## TASK BRIEF
Please quote only the lines that start at the one with "[87,71,137,81] Pokémon ->" and go on to the last line of the data, both ends kept.

## Image comparison data
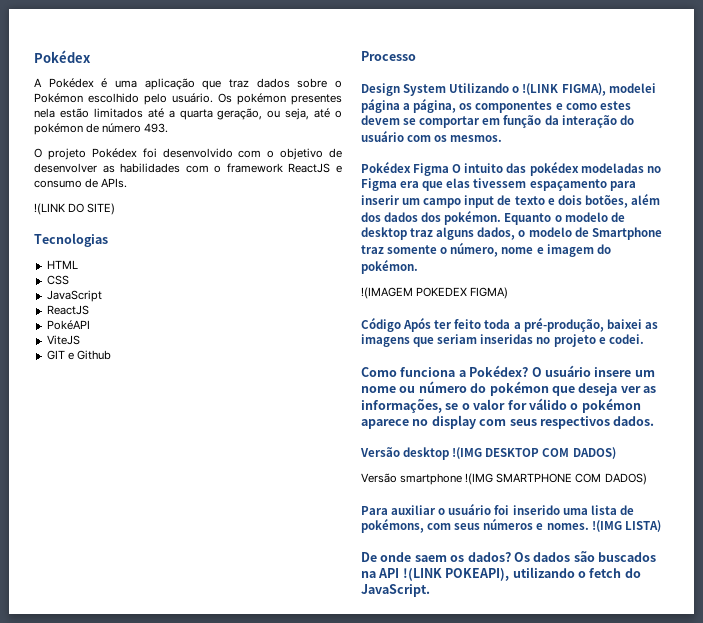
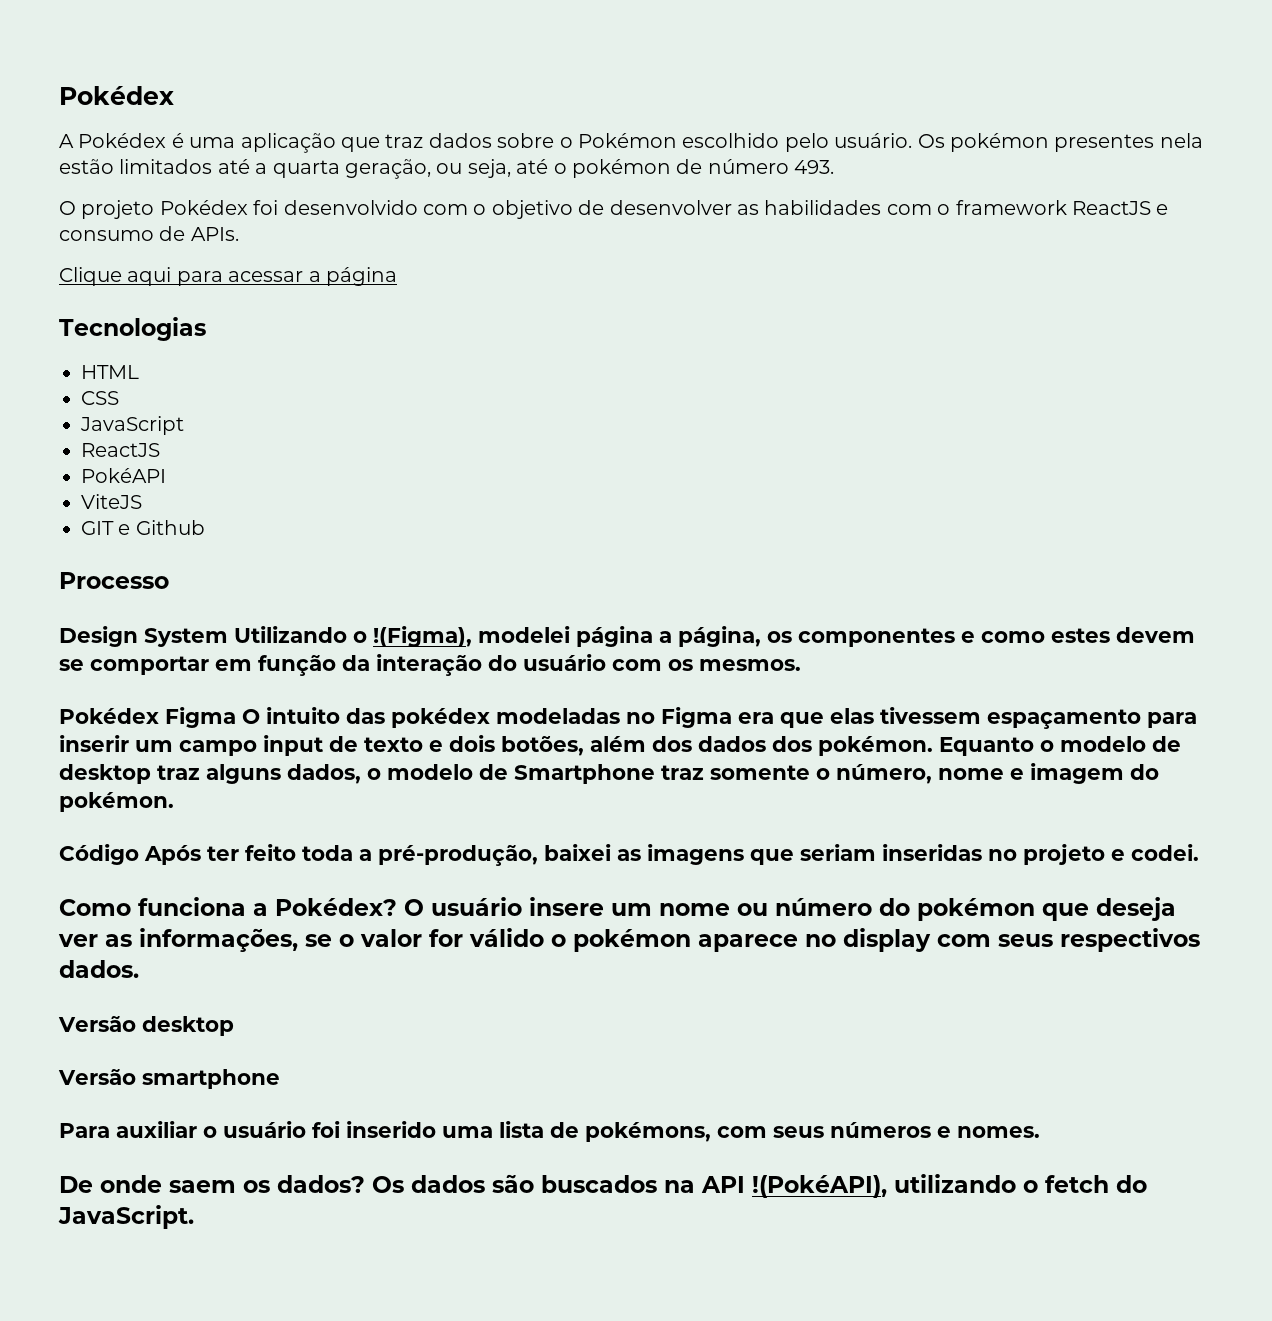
[34,203,116,215] !(LINK DO SITE) -> [59,267,397,286] Clique aqui para acessar a página
[522,83,606,96] !(LINK FIGMA), -> [373,626,472,647] !(Figma),
[361,287,509,299] // !(IMAGEM POKEDEX FIGMA) -> (174, 802) none
[452,447,616,459] [361,473,647,485] !(IMG DESKTOP COM DADOS) // Versão smartphone !(IMG SMARTPHONE COM DADOS) -> [58,1068,280,1089] // Versão smartphone
[591,520,661,532] !(IMG LISTA) -> (1040, 1132) none
[402,568,510,581] !(LINK POKEAPI), -> [752,1175,887,1198] !(PokéAPI),

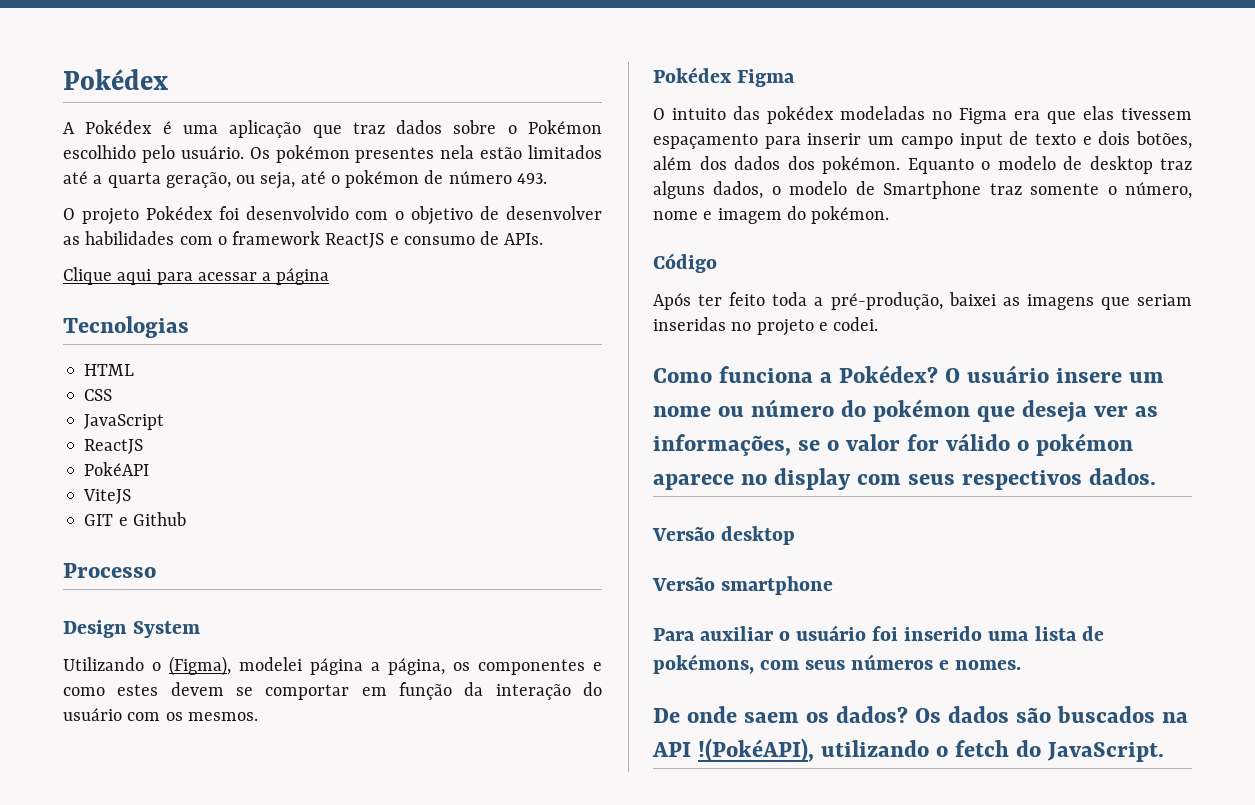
(228, 637) none -> (201, 629) //
[373,626,472,647] !(Figma), -> [169,656,231,676] (Figma),
(236, 717) none -> (796, 78) //
(139, 854) none -> (717, 263) //

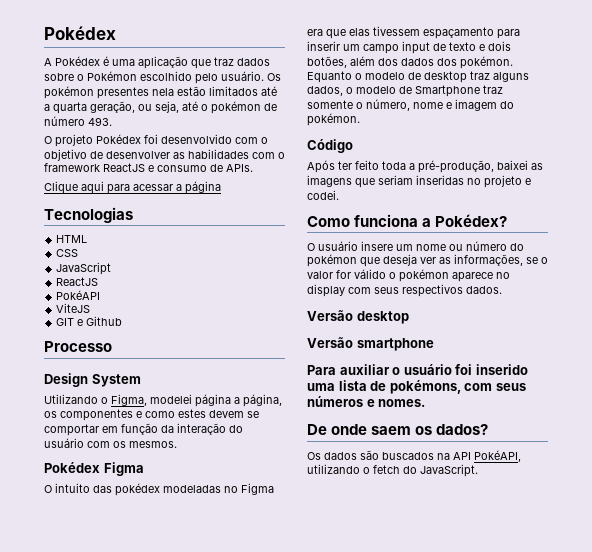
[169,656,231,676] (Figma), -> [111,394,147,406] Figma,
(939, 374) none -> (508, 220) //
(909, 714) none -> (489, 429) //
[698,738,815,763] !(PokéAPI), -> [474,450,521,462] PokéAPI,

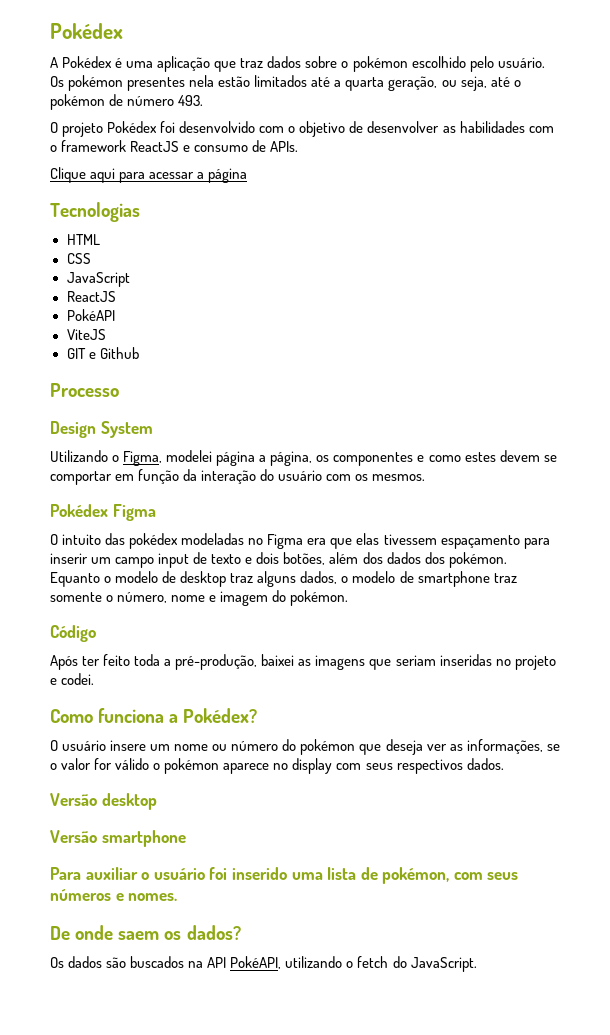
[87,71,137,81] Pokémon -> [352,56,408,72] pokémon
[415,85,480,97] Smartphone -> [417,571,490,587] smartphone
[389,380,461,394] pokémons, -> [382,867,450,884] pokémon,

## ANSWER TO THIS TASK
[87,71,137,81] Pokémon -> [352,56,408,72] pokémon
[415,85,480,97] Smartphone -> [417,571,490,587] smartphone
[389,380,461,394] pokémons, -> [382,867,450,884] pokémon,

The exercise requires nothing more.